**What needs to be done**
In the data below, how many lines contain the word "swatch"? Answer with the number alone.

**Entries supplied**

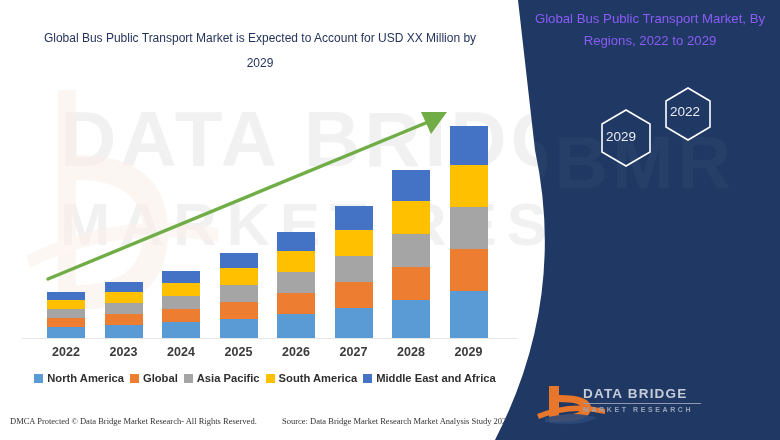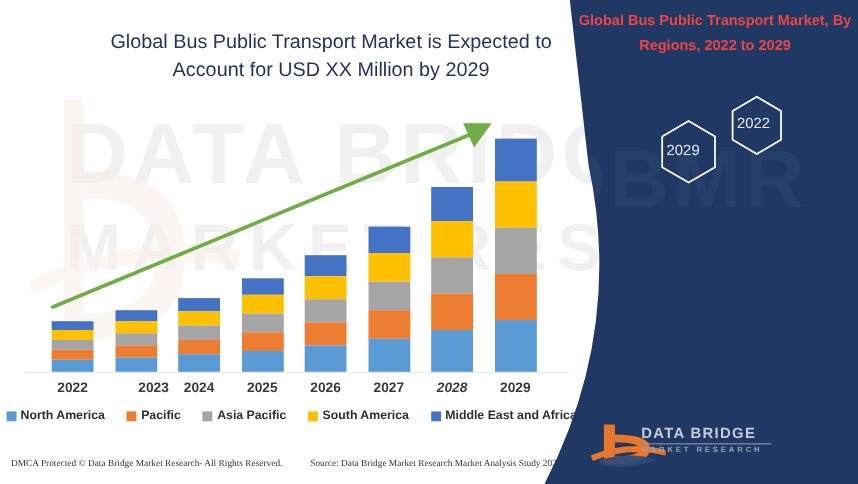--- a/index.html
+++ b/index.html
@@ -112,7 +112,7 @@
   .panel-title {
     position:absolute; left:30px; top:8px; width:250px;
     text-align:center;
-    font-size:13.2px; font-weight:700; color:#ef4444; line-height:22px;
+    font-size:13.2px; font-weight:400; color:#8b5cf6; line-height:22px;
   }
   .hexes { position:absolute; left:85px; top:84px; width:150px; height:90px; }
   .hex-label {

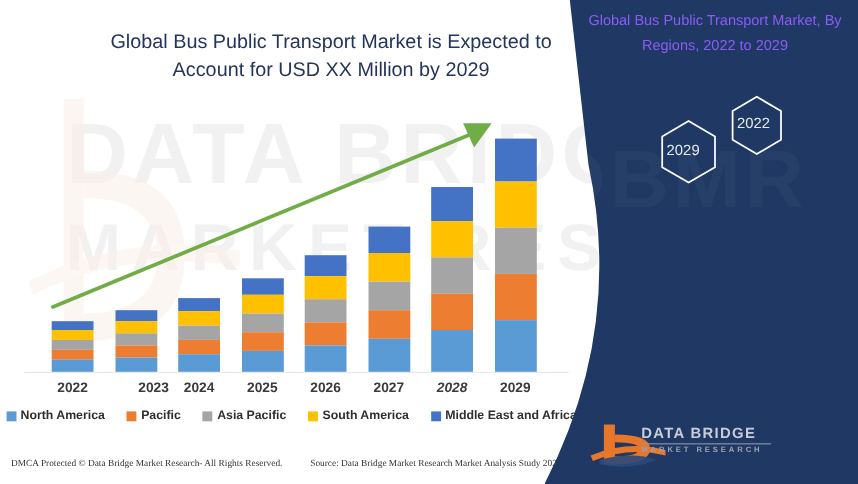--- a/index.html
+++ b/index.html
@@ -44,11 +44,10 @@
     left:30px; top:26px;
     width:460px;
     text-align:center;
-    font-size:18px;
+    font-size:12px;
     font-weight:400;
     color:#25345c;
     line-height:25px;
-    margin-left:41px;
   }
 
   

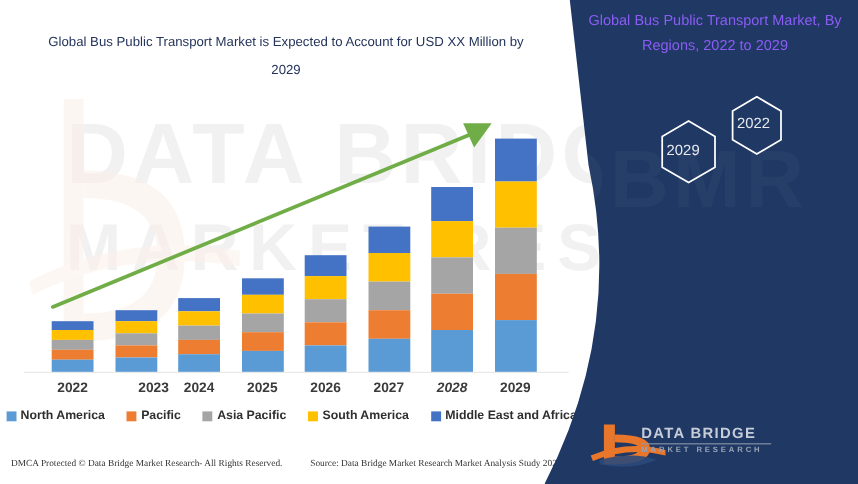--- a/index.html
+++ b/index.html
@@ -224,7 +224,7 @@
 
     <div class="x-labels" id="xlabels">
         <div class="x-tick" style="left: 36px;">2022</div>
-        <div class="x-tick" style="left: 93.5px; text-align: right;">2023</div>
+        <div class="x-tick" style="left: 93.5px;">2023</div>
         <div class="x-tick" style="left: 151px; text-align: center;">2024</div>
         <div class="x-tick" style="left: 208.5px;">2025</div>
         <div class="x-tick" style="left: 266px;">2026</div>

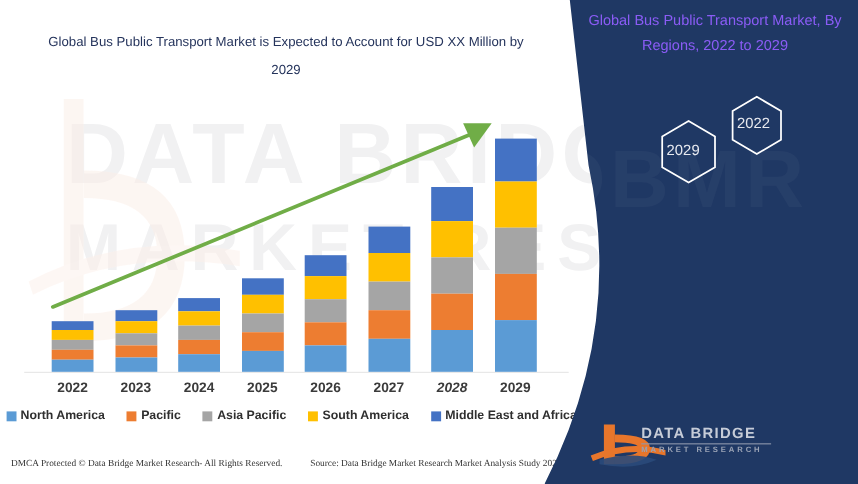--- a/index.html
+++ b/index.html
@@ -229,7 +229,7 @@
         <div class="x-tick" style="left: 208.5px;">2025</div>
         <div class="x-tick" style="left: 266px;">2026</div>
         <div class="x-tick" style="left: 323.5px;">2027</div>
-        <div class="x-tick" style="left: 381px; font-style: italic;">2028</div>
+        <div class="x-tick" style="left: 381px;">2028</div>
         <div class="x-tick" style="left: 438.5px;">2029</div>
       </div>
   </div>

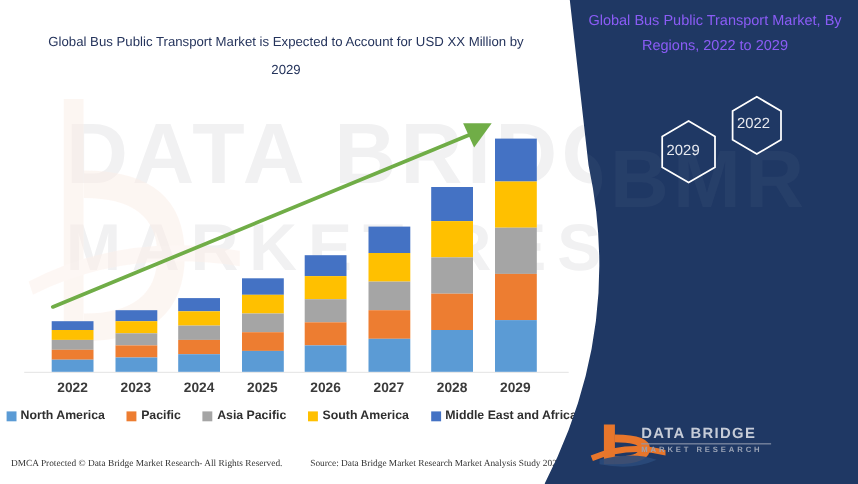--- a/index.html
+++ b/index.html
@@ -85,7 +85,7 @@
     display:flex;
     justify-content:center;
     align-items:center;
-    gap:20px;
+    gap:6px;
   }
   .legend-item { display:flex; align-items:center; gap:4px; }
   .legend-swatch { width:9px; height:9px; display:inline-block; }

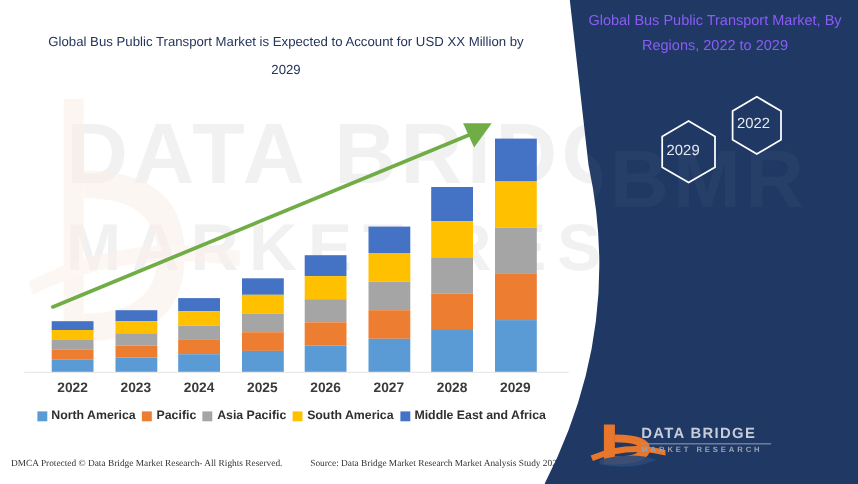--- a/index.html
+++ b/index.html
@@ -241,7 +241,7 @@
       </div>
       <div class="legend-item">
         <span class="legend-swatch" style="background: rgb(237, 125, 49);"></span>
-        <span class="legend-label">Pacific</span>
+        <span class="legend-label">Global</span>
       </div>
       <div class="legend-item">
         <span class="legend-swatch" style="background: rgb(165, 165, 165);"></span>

**Response area**
3